Изменить размер шрифта - +
Евка счастливо улыбалась и время от времени удивленно спрашивала: «Ей-богу?»

– Бога, безусловно, нет, – серьезно сказал Акундин. – А если даже он есть, то это такая скотина, какой свет не видывал…

Евка согласилась с ним.

Впервые за два года ей было хорошо. Хорошо с этим в общем-то чужим и в то же время таким теплым, добрым, уютным человеком… Потом, в коридоре, Акундин долго надевал ботинки и чертыхался, потому что они были мокрыми и разбухшими от снега. Евка сняла с гвоздя его пальто и вдруг засмеялась – у щеголя Акундина на пальто вместо вешалки был пришит кусочек бельевой веревки. И это было особенно смешным… Самым смешным событием за этот день.

Она проводила его до калитки и еще с полминуты глядела вслед, подпрыгивая на снегу в домашних тапочках. То на одной ноге, то на другой.

Акундин два раза оборачивался, кивал бородой, и в эти моменты по какому-то дурацкому смешению в Евкиной голове исторических лиц и литературных героев был опять ужасно похож на оперного царя Бориса Годунова, у которого вместо вешалки на пальто пришит огрызок бельевой веревки…

 

 

«Глаза у него были, – напишу я, – как у выжившего из ума декабриста». И это будет началом его портрета. А потом мне надоест писать, я отвернусь к окну, за которым будет надлежащее время года – зима или осень, а еще лучше лето, – и вспомню наш последний разговор (хотя разговором его вряд ли можно назвать, да мы, пожалуй, и вообще никогда не беседовали с ним, как нормальные люди).
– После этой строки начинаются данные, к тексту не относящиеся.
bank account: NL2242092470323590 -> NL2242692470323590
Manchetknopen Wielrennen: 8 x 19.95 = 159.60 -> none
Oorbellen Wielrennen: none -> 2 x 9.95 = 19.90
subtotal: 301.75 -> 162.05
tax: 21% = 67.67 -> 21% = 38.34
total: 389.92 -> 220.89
…Это была пустая аудитория, та самая, с пианино у окна. Я сидела и переписывала вопросы к семинару. И вот тут заглянул мой обожаемый Алтухов.

Он был ужасный урод, самый настоящий обаятельный урод. Глаза у него были настолько широко поставлены, что находились ближе к вискам, чем к переносице. И казалось, природа предусматривала наличие третьего, циклопического глаза, но потом забыла его ввинтить, и место теперь пустовало. Глаза были круглые, черные, как у встревоженного цыпленка. Ходил он ссутулившись, не спеша и слегка враскачку, отчего создавалось впечатление, что этому неприкаянному человеку абсолютно нечего делать и некуда деть себя…

– Здравствуй, Диночка! – сказал он и вошел. – Как дела? Давно мы с тобой не говорили…

– Да? А разве мы когда-нибудь вообще о чем-нибудь говорили? – спокойно спросила я.

– Слушай, слушай, я расскажу сейчас что-то интересное. – Он сел за пианино.

Я подошла и встала рядом. А он сидел, повернув голову к окну, и, легко аккомпанируя себе короткими аккордами, насвистывал какую-то песенку. Долго насвистывал.

– Ну? – наконец спросила я. – Внемлю. Ты, кажется, собирался что-то поведать мне.

– А? Чего? – рассеянно спросил он, перестав играть и недоуменно смотря на меня.

Я молча улыбнулась.

– А, ну да! Вот послушай песенку… – И он, опять засвистев, отвернулся к окну, думая о чем-то своем.

Я обошла пианино и заглянула в глаза уроду Алтухову. И опять он мне напомнил сумасшедшего декабриста, который день и ночь стонал: «Погибла идея! Погибло дело!»

– Вот так тебя доконало это восстание на Сенатской площади, – сказала я.

Он кивнул, продолжая осторожно подбирать какие-то гармонии. Он всегда кивал, когда не слушал. Я думаю, это для того, чтобы ему не мешали думать…

Он был талантливый и смешной. На мой взгляд – редкое и милое сочетание. Я не могу сказать определенно, в чем выражался его талант. Он был очень музыкален, он был, как говорится среди музыкантов, слухачом. Но не это главное. Он принадлежал к той породе людей, которые способны мгновенно воплощать в слова и жесты все удачное и прекрасное, что мелькает в их воображении, воплощать метко и образно, не тратя времени на режиссуру.